##### DATA PROVIDED #####

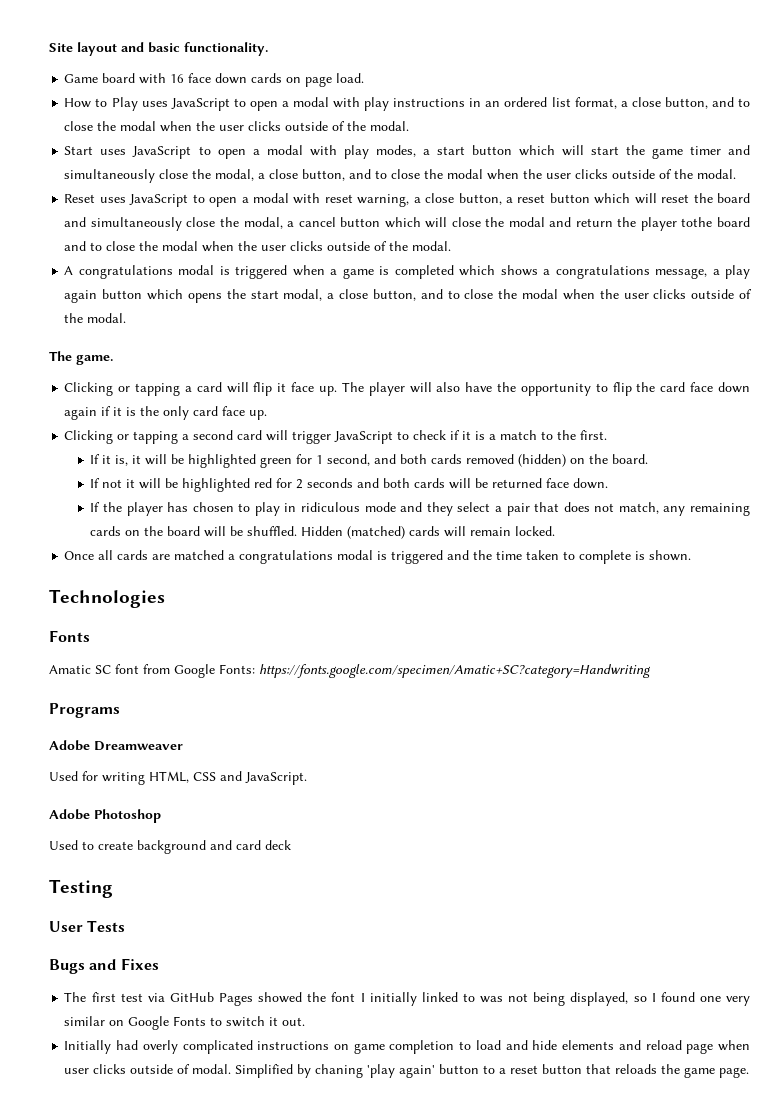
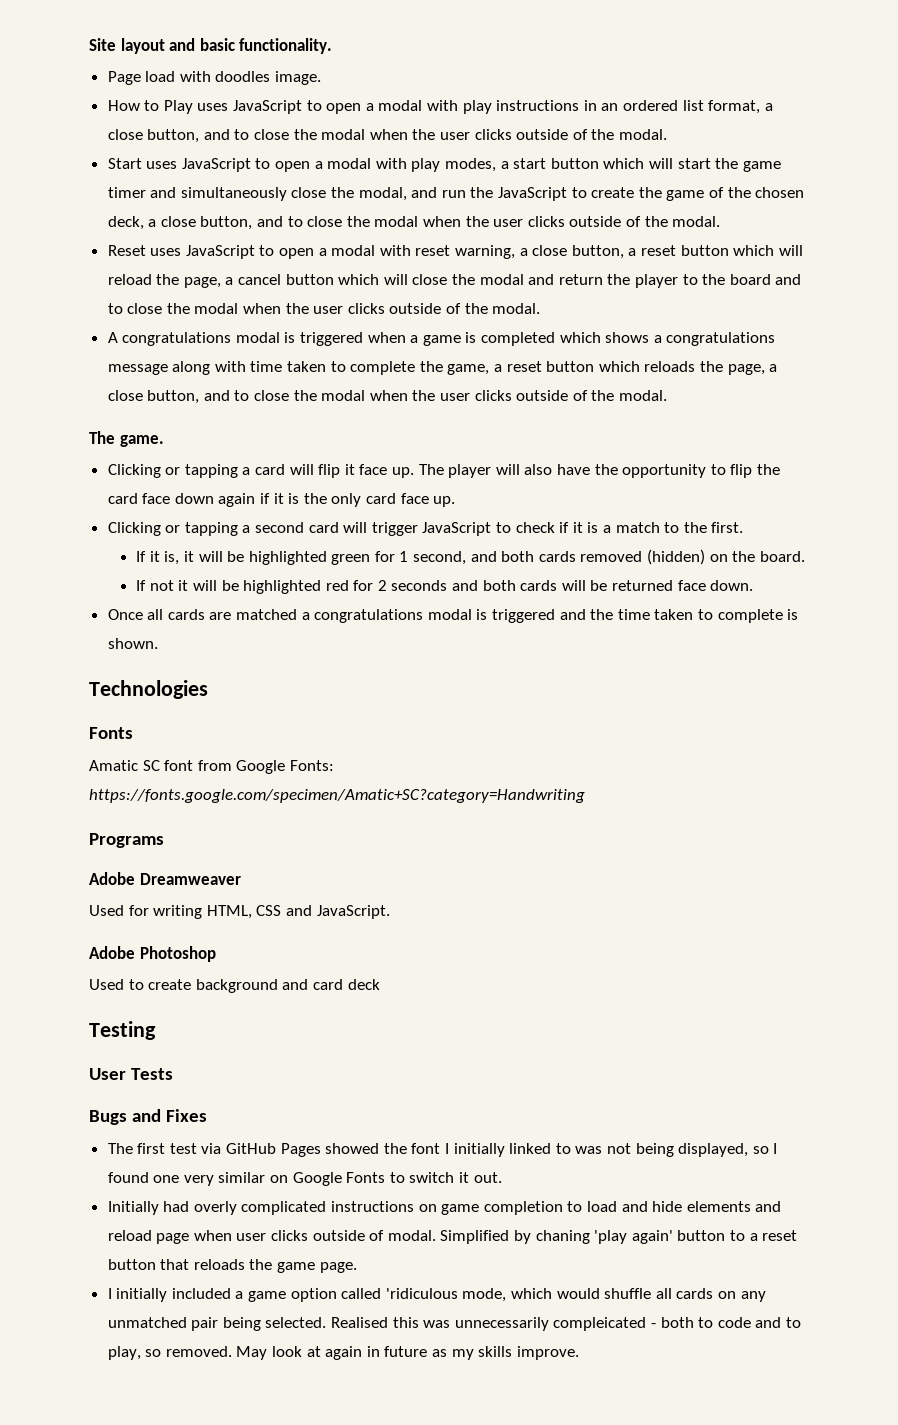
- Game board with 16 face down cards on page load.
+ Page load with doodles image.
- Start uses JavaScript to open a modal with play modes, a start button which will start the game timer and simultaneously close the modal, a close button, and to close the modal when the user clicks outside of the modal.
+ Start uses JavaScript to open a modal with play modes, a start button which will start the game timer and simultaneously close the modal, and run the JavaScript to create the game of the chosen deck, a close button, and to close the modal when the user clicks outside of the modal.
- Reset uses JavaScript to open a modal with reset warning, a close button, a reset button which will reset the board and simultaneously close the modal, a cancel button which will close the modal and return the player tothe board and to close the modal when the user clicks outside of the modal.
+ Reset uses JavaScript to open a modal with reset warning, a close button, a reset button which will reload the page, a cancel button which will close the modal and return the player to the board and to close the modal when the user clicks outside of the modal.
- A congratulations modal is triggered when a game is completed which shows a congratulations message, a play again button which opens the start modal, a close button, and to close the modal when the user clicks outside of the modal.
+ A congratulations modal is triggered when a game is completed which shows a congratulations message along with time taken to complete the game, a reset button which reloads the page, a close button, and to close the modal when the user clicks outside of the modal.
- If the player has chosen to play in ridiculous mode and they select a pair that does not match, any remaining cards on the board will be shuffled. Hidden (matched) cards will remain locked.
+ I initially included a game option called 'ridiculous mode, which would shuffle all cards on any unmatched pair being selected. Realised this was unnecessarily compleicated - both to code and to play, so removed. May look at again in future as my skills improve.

#####
##### DATA PROVIDED #####

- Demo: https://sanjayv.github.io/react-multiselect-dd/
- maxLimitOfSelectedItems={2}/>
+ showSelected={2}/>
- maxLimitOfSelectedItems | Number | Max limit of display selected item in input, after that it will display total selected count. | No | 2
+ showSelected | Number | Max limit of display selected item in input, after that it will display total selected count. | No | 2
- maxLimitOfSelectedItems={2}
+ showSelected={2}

#####

▶ _WORK TO COMPLETE_
Set down exactly the lines of the data above, beginning with the line that has "- Game board" and ending with the line that has "- Start uses", and no others.

▶ _YOUR SOLUTION_
- Game board with 16 face down cards on page load.
+ Page load with doodles image.
- Start uses JavaScript to open a modal with play modes, a start button which will start the game timer and simultaneously close the modal, a close button, and to close the modal when the user clicks outside of the modal.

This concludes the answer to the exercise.